Innovation is the successful application of creativity and as a result creatively is said to ignite innovation (Amabile, 1996; Çokpekin and Knudsen, 2012; Mumford, 2000; Shalley et al., 2004). Innovation is not the same as creativity (Amabile, 1996; Lewis and Wright, 2012). When a company decides to introduce a new good or service, it creates lots of ideas, and then picks the best of these for development (Girotra et al., 2010). In other words, innovation involves the crafting of creative ideas into new products, processes or services (Mumford, 2012; Nyström, 1979). Given the importance of idea generation and creatively for innovation, extensive research has studied factors stimulating employee creativity (Beheshtifar and Kamani-Fard, 2013; Ford, 1996; Woodman et al., 1993) and has acknowledged the importance of a supportive work environment (Amabile, 1996). Despite this Çokpekin and Knudsen (2012) and Puccio and Cabra (2010) argue that there is still little evidence to show whether boosting creativity results in innovation, and Ettlie and Reza (1992) question whether different types of stimuli are required to motivate the different types of innovation. In this paper, we address both these questions.

Since new ideas and creativity are prerequisites for innovation, and innovation is essential for survival and growth in the modern economy, it is important that organisations manage and develop these attributes. One primary model of creativity is the Componential Model of Organisational Creativity (developed by Amabile (1988) and updated by Amabile (1996) and Amabile and Mueller (2008)). This model argues that creativity arises through the coming together of four elements: three relate to the individual – knowledge (all the relevant understanding an individual brings to bear on a creative effort), creative thinking (how people approach problems) and motivation (the passion and interest the individual has for their work), and one relates to the external environment in which the individual works. The model identifies a number of ways creativity can be stimulated by adapting these four elements. In this section, we begin by briefly examining knowledge, creative thinking and motivation before turning to how the collective introduction of these elements can create a supportive and stimulating environment which fosters creativity and innovation.

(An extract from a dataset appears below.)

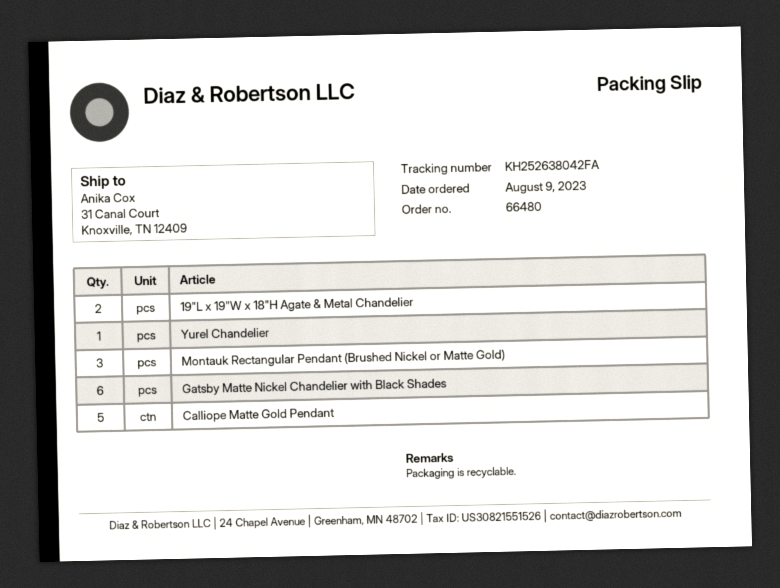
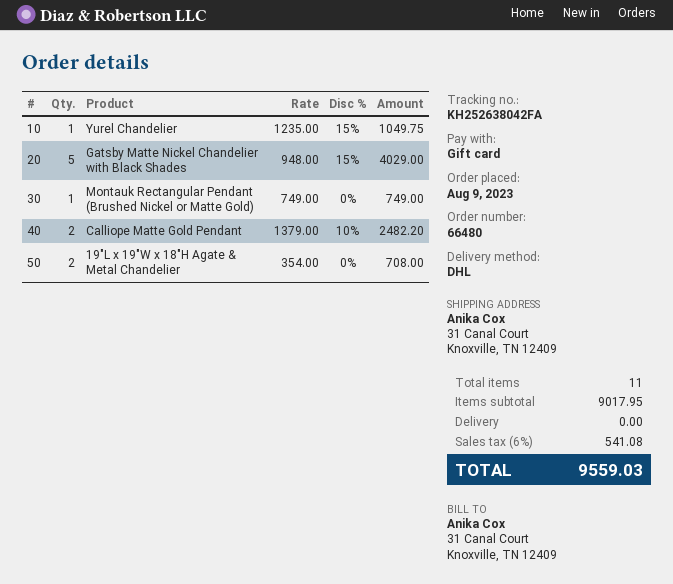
Montauk Rectangular Pendant (Brushed Nickel or Matte Gold): 3 -> 1
Gatsby Matte Nickel Chandelier with Black Shades: 6 -> 5
Calliope Matte Gold Pendant: 5 -> 2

Gardner (1993) argues that two types of knowledge are required for creativity. Firstly, employees need to build their technical expertise over time. This knowledge then acts as a solid foundation from which creativity can emerge. Without this knowledge base, Simonton (1980) suggests that individuals cannot be creative. Secondly, employees need to be able to recognise opportunities and combine previously disparate elements in new ways. Johansson (2004) argues that a balance is needed between these elements and Adams (2006) proposes that one way to achieve this balance is by building multi-disciplinary teams. This mirrors the general innovation literature, which suggests that team processes and behaviours such as reflexivity and knowledge sharing are important predictors of innovation (DeDreu, 2002).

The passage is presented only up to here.